Así lo ha indicado este jueves 25 el consejero de Agricultura, Agua y Desarrollo Rural, Francisco Martínez Arroyo, en declaraciones a los medios de comunicación al término de la reunión mantenida del Consejo Agrario; un foro este de debate en el que están presentes las organizaciones agrarias, (Asaja, COAG y UPA), Cooperativas Agroalimentarias, los sindicatos UGT y CCOO y la confederación de empresarios CECAM.

Este banco de tierras será resultado de la extinción de las Cámaras Agrarias en Castilla-La Mancha, una vez que se apruebe, previsiblemente antes del verano en las Cortes regionales, el anteproyecto de Ley por el cual desaparecen estas entidades, ahora en desuso desde que se crearon las organizaciones profesionales agrarias.

A partir de su extinción, el patrimonio de estas Cámaras pasará a ser gestionado por la Junta de Comunidades de Castilla-La Mancha para fines agrarios, pudiéndose cediéndose el uso o las propiedades inmobiliario a las organizaciones agrarias y el dinerario se destinará para inversiones en infraestructuras rurales en las provincias donde se ha generado, como son caminos rurales.

Dentro del patrimonio inmobiliario se encuentra el patrimonio rústico, que será el “germen” de este futuro banco de tierras público, “muy demandado por las organizaciones agrarias que han dado su unanimidad a favor de este anteproyecto de un banco úblicod e tierras de cultivo”, ha explicado el consejero.

Además de este asunto del banco de tierras, en el encuentro se han abordado otros de relevancia como las ayudas extraordinarias para el sector del vino.

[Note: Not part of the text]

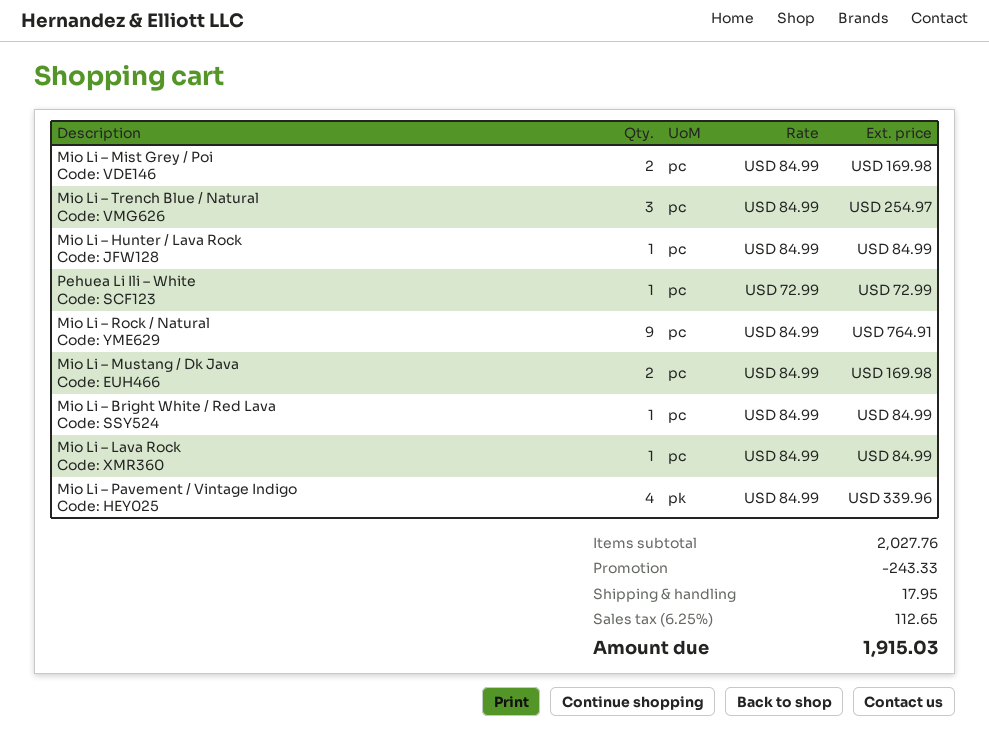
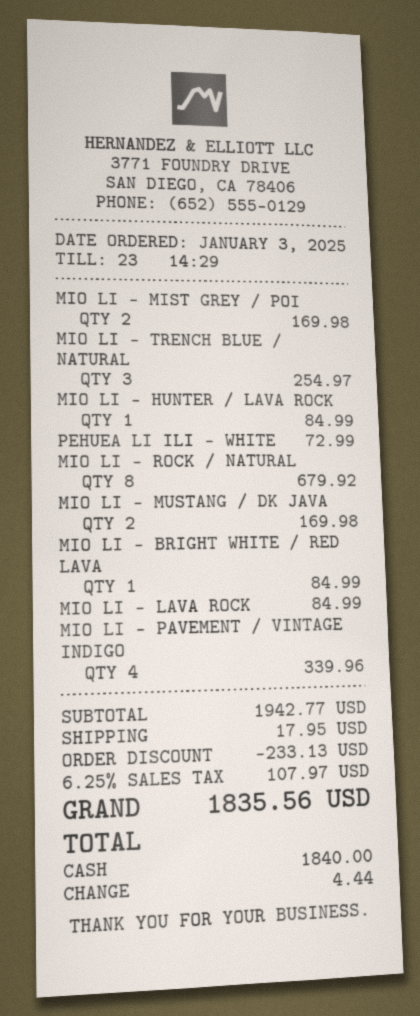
Mio Li – Rock / Natural: 9 for 764.91 -> 8 for 679.92
subtotal: 2027.76 -> 1942.77
discount: 243.33 -> 233.13
tax: 6.25% = 112.65 -> 6.25% = 107.97
total: 1915.03 -> 1835.56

En este sentido, Martínez Arroyo ha recordado que este asunto, apoyado por la región y trasladado en su día al propio ministro de Agricultura, Pesca y Alimentación, Luis Planas; y promovido también a instancias de España en el Consejo de Ministros de esta semana, será estudiado por la Comisión Europea y se abordará en el siguiente encuentro europeo del 26 de abril.